Yeah, it gets like, okay, the dog jumped over the fence.
I'm wondering if it could get to a point where it could say, you know, yeah, the net worth
of Shaquille O'Neal is, And then instead of just calling the neural network again,
it knows at this point that it needs to like make a SQL query to like net worth database
or something like that.
Yeah, yeah.
Okay, sorry.
I remember I got lost in a tangent.
So thank you for bringing me back.
No, it happens to all three of us.
But basically, I think what you're talking about
is something that maybe I had mentioned
a little bit earlier about knowledge bases being important. So I think it's okay. So it depends on what ChatGPT's goal
is. So in some cases, you know, they have an API that they allow other people to use,
and they don't necessarily need to solve that problem. Maybe they will. But it does seem like
it's the responsibility of people building the products to know when to use a tool and how to
use it. But I think the way, you know way I think about it at least is that it's going
to be really important to know when to plug in knowledge bases. So if you're looking up what is
the stock price of Microsoft, it's very unlikely that a neural network will be able to answer that
question properly. Maybe one day if it has a live feed plugged in or whatever. But even then you need some component.

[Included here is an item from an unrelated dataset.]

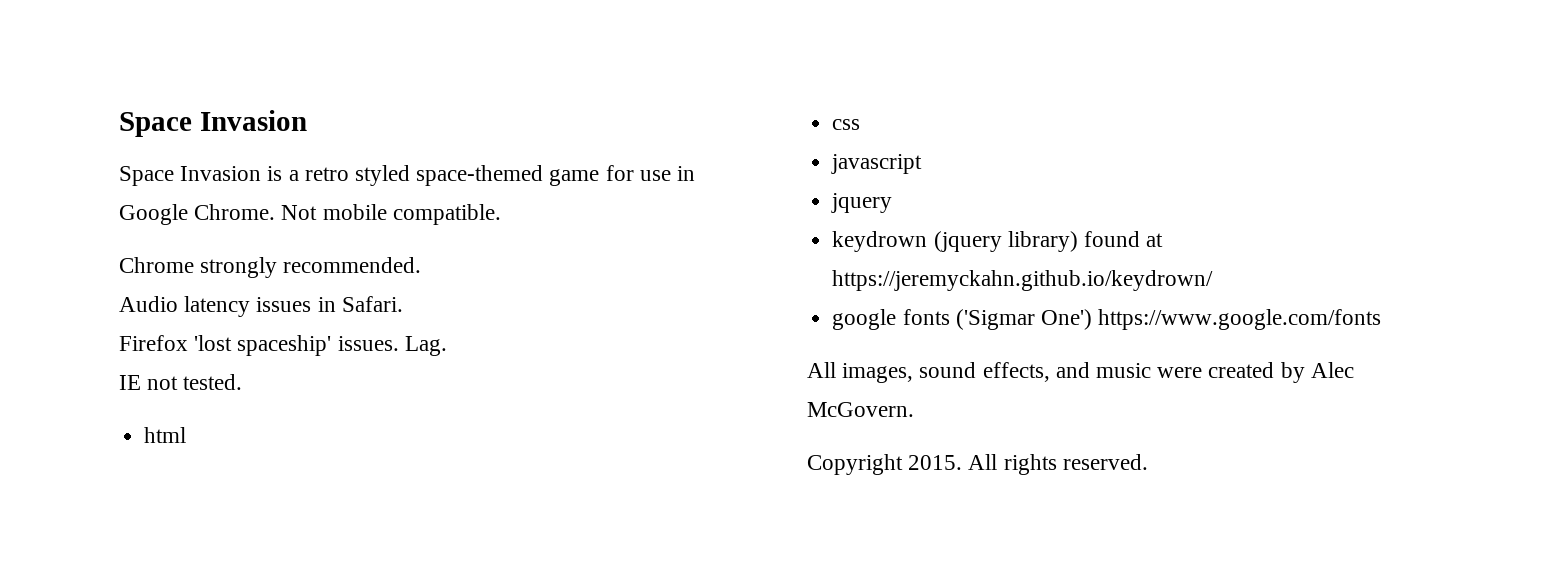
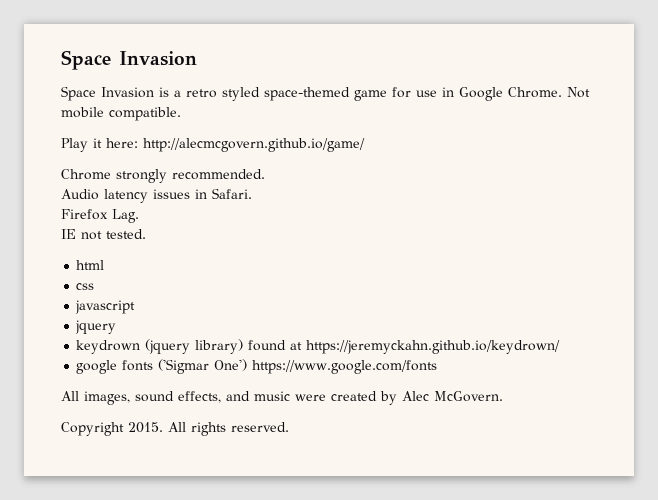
(501, 214) none -> [61,138,365,152] // Play it here: http://alecmcgovern.github.io/game/
[194,335,399,356] 'lost spaceship' issues. -> (108, 214) none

There needs to be something that's kind of monitoring the real world and is
aware of events that are happening.
So I think it's kind of clear when you look at it that way,
that knowledge bases are important and we need some way of kind of having AI
interfacing with them.
And that's kind of maybe what I was talking about earlier when, you know,
I think that, you know, the way that we're going to go about this,
and I think that maybe the optimal way
is to really think about how to combine
some of these advances in AI
with a lot of the knowledge that we've collected,
crawled, and kind of indexed as a search engine.
So I think we'll need a mix of both
and we'll need to know essentially
when to draw on one versus the other
and how to basically combine a lot of the advances in generative AI
with a lot of the advances in traditional
and kind of, I guess, neural information retrieval.
So I think it's a hard problem.
But yeah, I think you're right that I think that it will be important
to connect to valid authoritative sources of information
so people can trust the content that we provide.
Yeah, that makes sense. I think the hardest part is on the, on the, um, um, like data curation side,
you know, if you're going to, for example, scrape Wikipedia, well, Wikipedia, you know,
humans went in and wrote like Shaquille O'Neal's net worth is X, but they, they didn't make X like,
uh, some kind of token that is updated.
It's just someone maybe looked it up on the internet, found it,
and then hard-coded whatever the dollar amount is.
And so we have to somehow reverse that process.
We have to say, okay, this sentence from Wikipedia
or whatever our input corpus is says,
Shaquille's net worth is
I don't know like 100 million or something and we have to be able to say okay that number actually
like there's a way I could get the latest version of that number like that number actually represents
some kind of structure yeah I know that OpenAI spends a ton of time and energy on you know
curating the data set and And I think that's going
to be even more important going forward. Yeah, I agree. We also think a lot about
curating data sets and having really good data to kind of build AI on and eventually,
I guess, conversational search and search for. And I think the way we think about this at least is we have these ideas of u.com apps within our search engine. And, you know, a lot of those apps
are, you know, ones that we've built in partnerships with other companies. We have,
for example, a Stack Overflow app that, you know, provides kind of trusted programming content
that you can use to kind of supplement kind of generated code content.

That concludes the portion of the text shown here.